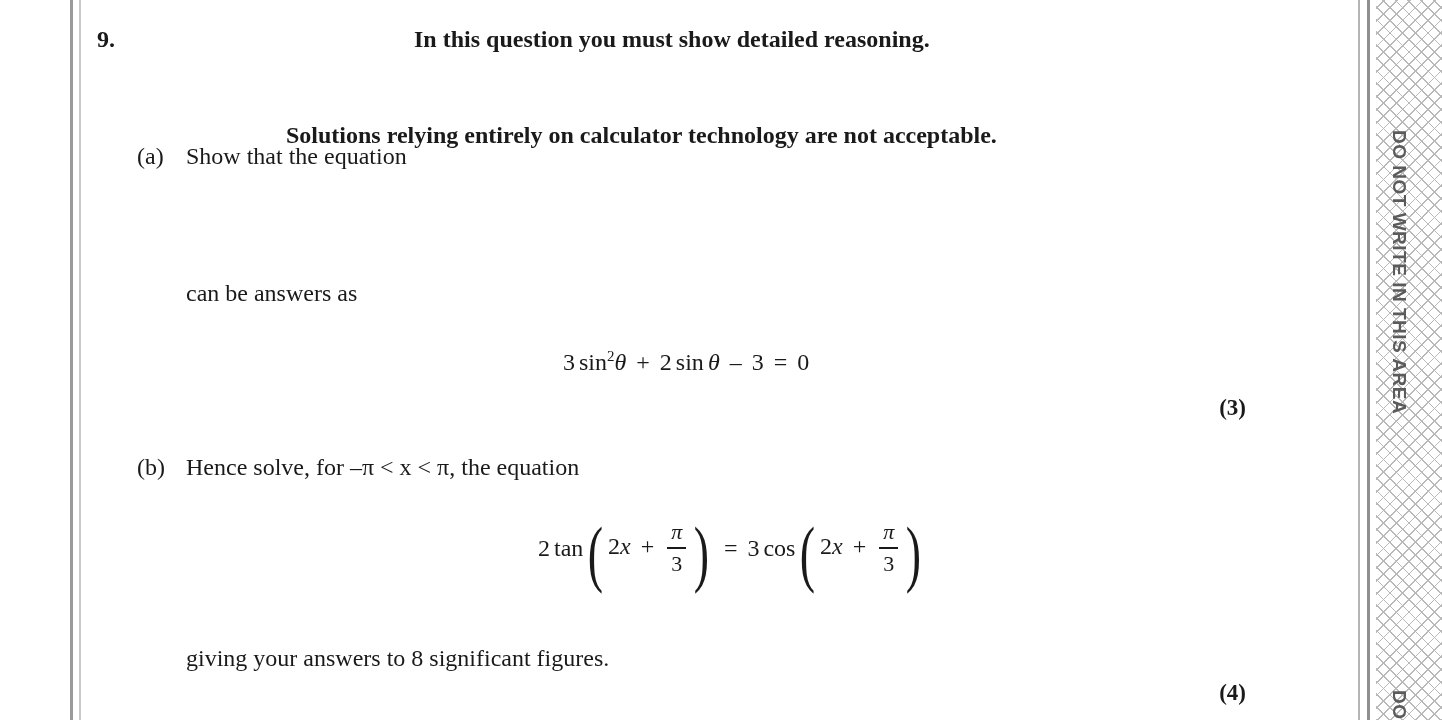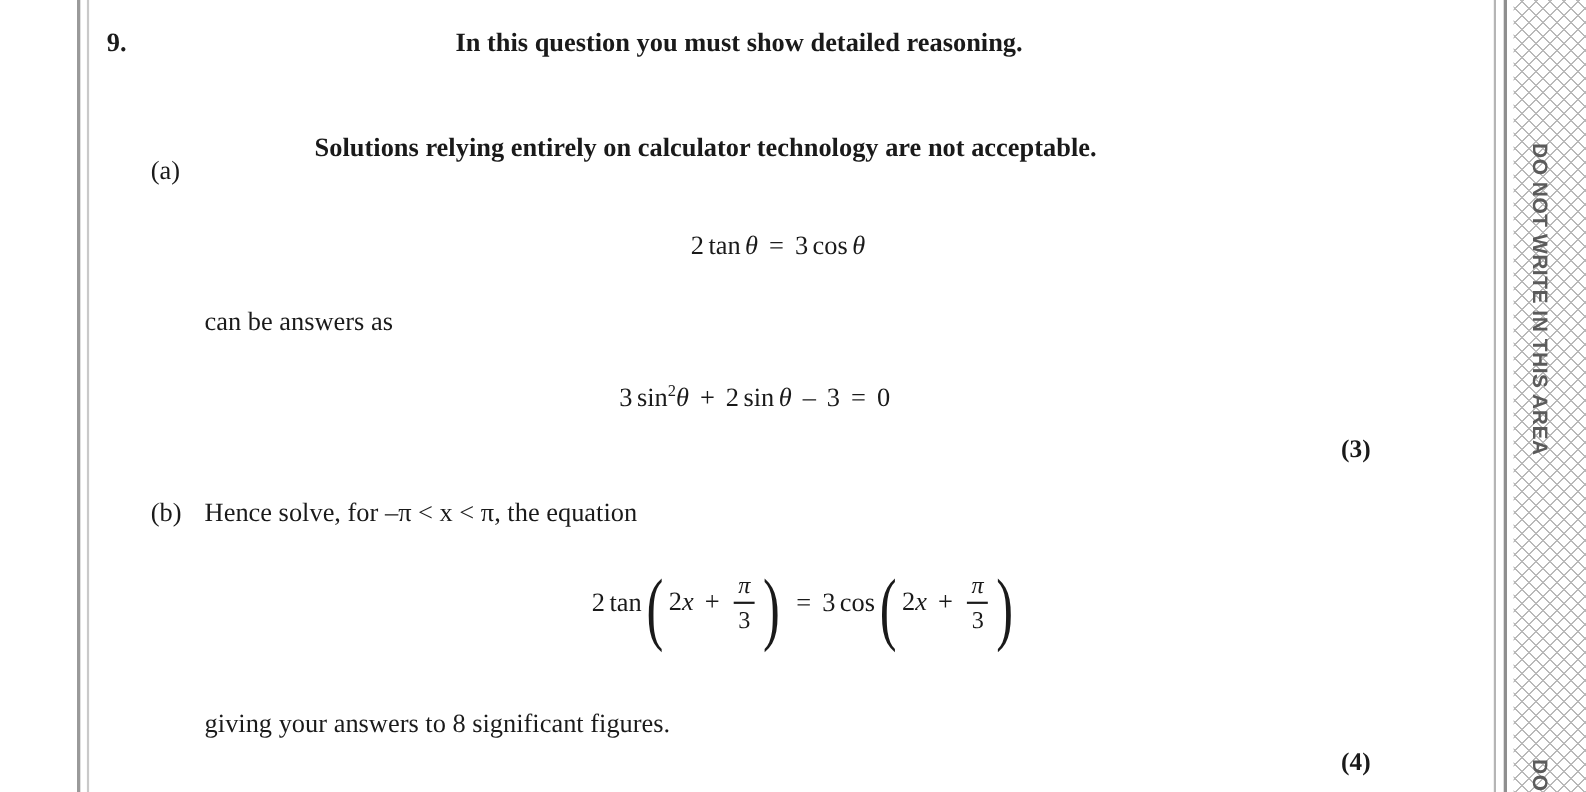--- a/index.html
+++ b/index.html
@@ -226,6 +226,7 @@
   <div class="hdr2">Solutions relying entirely on calculator technology are not acceptable.</div>
 
   <div class="part-label part-a-label">(a)</div>
+  <div class="part-text pa-text">Show that the equation</div>
 
   <div class="math eq1">
     <span>2</span><span class="thin"></span><span>tan</span><span class="thin"></span><span class="it">θ</span>

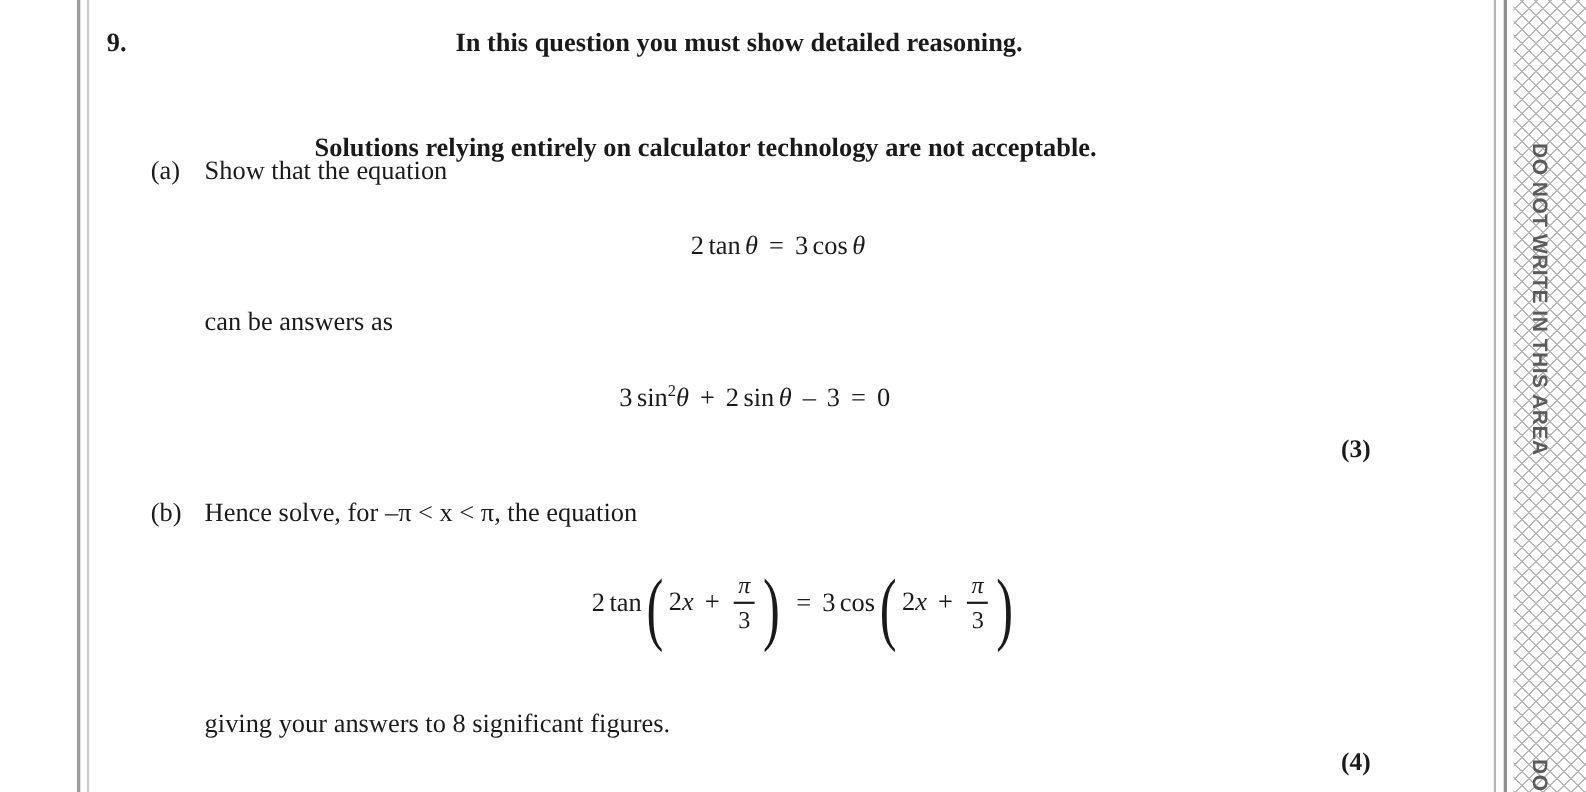--- a/index.html
+++ b/index.html
@@ -228,11 +228,6 @@
   <div class="part-label part-a-label">(a)</div>
   <div class="part-text pa-text">Show that the equation</div>
 
-  <div class="math eq1">
-    <span>2</span><span class="thin"></span><span>tan</span><span class="thin"></span><span class="it">θ</span>
-    <span class="thin"></span><span>=</span><span class="thin"></span>
-    <span>3</span><span class="thin"></span><span>cos</span><span class="thin"></span><span class="it">θ</span>
-  </div>
 
   <div class="part-text pa-text2">can be answers as</div>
#####
:: YOUR TASK ::
Copy out every line of the material above exactly, skipping the pictures.

:: WRITTEN SOLUTION ::
--- a/index.html
+++ b/index.html
@@ -226,6 +226,7 @@
   <div class="hdr2">Solutions relying entirely on calculator technology are not acceptable.</div>
 
   <div class="part-label part-a-label">(a)</div>
+  <div class="part-text pa-text">Show that the equation</div>
 
   <div class="math eq1">
     <span>2</span><span class="thin"></span><span>tan</span><span class="thin"></span><span class="it">θ</span>

--- a/index.html
+++ b/index.html
@@ -228,11 +228,6 @@
   <div class="part-label part-a-label">(a)</div>
   <div class="part-text pa-text">Show that the equation</div>
 
-  <div class="math eq1">
-    <span>2</span><span class="thin"></span><span>tan</span><span class="thin"></span><span class="it">θ</span>
-    <span class="thin"></span><span>=</span><span class="thin"></span>
-    <span>3</span><span class="thin"></span><span>cos</span><span class="thin"></span><span class="it">θ</span>
-  </div>
 
   <div class="part-text pa-text2">can be answers as</div>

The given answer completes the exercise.